As Winchell proclaims on the dust jacket, on the back of WINCH’s bright and inviting cover, with the pictures famous ventriloquist and his dummies in his television studio, “Let me warn you at the outset, this is not a typical Hollywood memoir. In a way, it is a ghost story, written by a person who lived in two completely different worlds. Publicly, I lived in a world of glitter and celebrity. Privately, I lived in a world dominated by a ghostly apparition, elevated to deific proportions. In this secret world, I made an excruciatingly difficult odyssey towards self-knowledge.”

Both the glitter and the nightmare of his life are relentlessly tracked in a book, which sometimes reads like Horatio Alger and sometimes like Stephen King.
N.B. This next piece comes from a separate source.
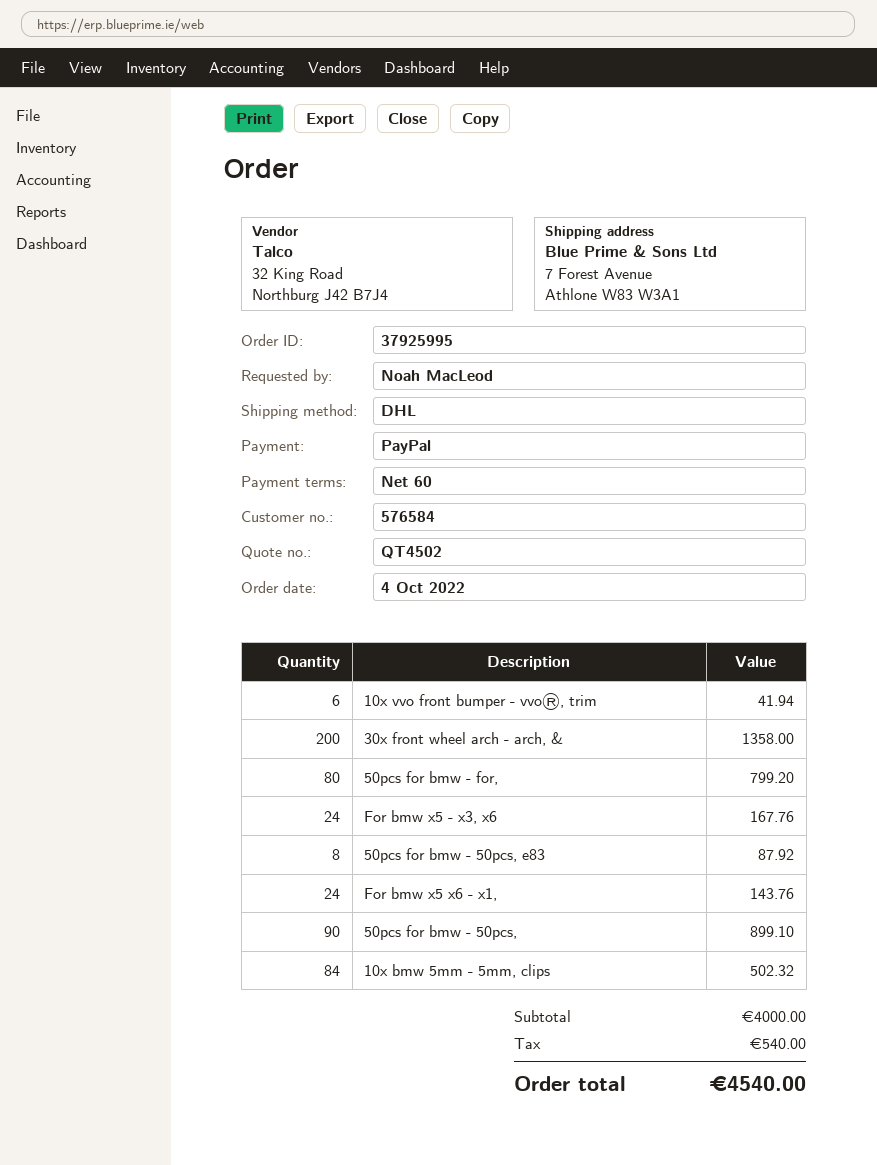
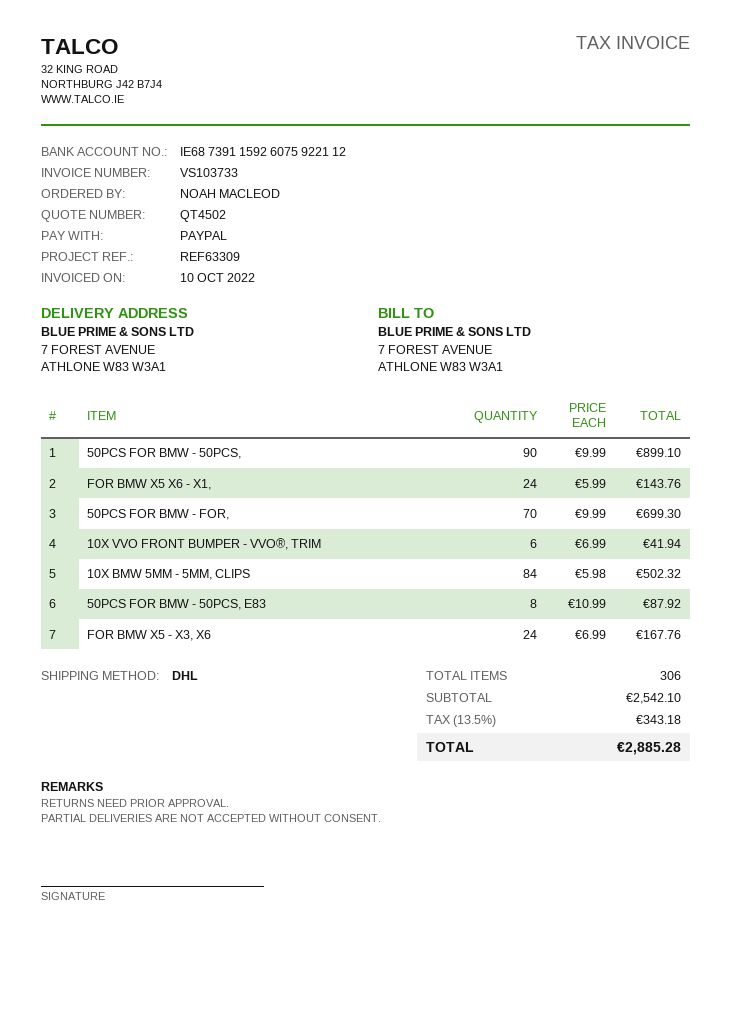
30x front wheel arch - arch, &: 200 for 1358.00 -> none
50pcs for bmw - for,: 80 for 799.20 -> 70 for 699.30
subtotal: 4000.00 -> 2542.10
tax: 540.00 -> 343.18
total: 4540.00 -> 2885.28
In fact, most of his fans will be shocked to learn of the Paul Winchell who had a private life outside of the limelight, whose true life was so different than that of the public Paul. Winchell. Although many celebrities have written books that brush the cobwebs under the table, Paul Winchell does not. In WINCH, Paul Winchell mercilessly chronicles the private war he fought against the darkness within himself.

During the 1930’s, a kid from Coney Island is struck by the art of Edgar Bergen, a ventriloquist who has soared to fame on a radio show, the Chase and Sanborn hour. Bergen, through his writings and performances becomes the mentor that launches young Winchell on his career. Eventually, Winch becomes to television what Bergen was to radio, climbing through the world of radio and Big Bands. Still, the death of his mother, Clara, who he both loved and feared, an unhappy marriage and torrid love affair ignite the latent psychological problems within. Winch, despite his great success, lives in a supernatural world, assailed by an apparition, who assumes monstrous, almost deific proportions

Eventually, this interior world turned upside down, overtakes the real world. His fight to exorcise his demons continues, as he develops numerous prime time TV shows and children’s shows, which dominate the airwaves for more than two decades. Although partially drowning in a world of unspeakable fear and supernatural horror, he studies psychology, religion, mythology and, medical hypnosis. Unwilling to be imprisoned by his second life, he continues his productive work in entertainment and even undertakes many creative enterprises, including the thrilling invention of artificial heart, courageous projects for someone consumed by a secret terrifying nightmare.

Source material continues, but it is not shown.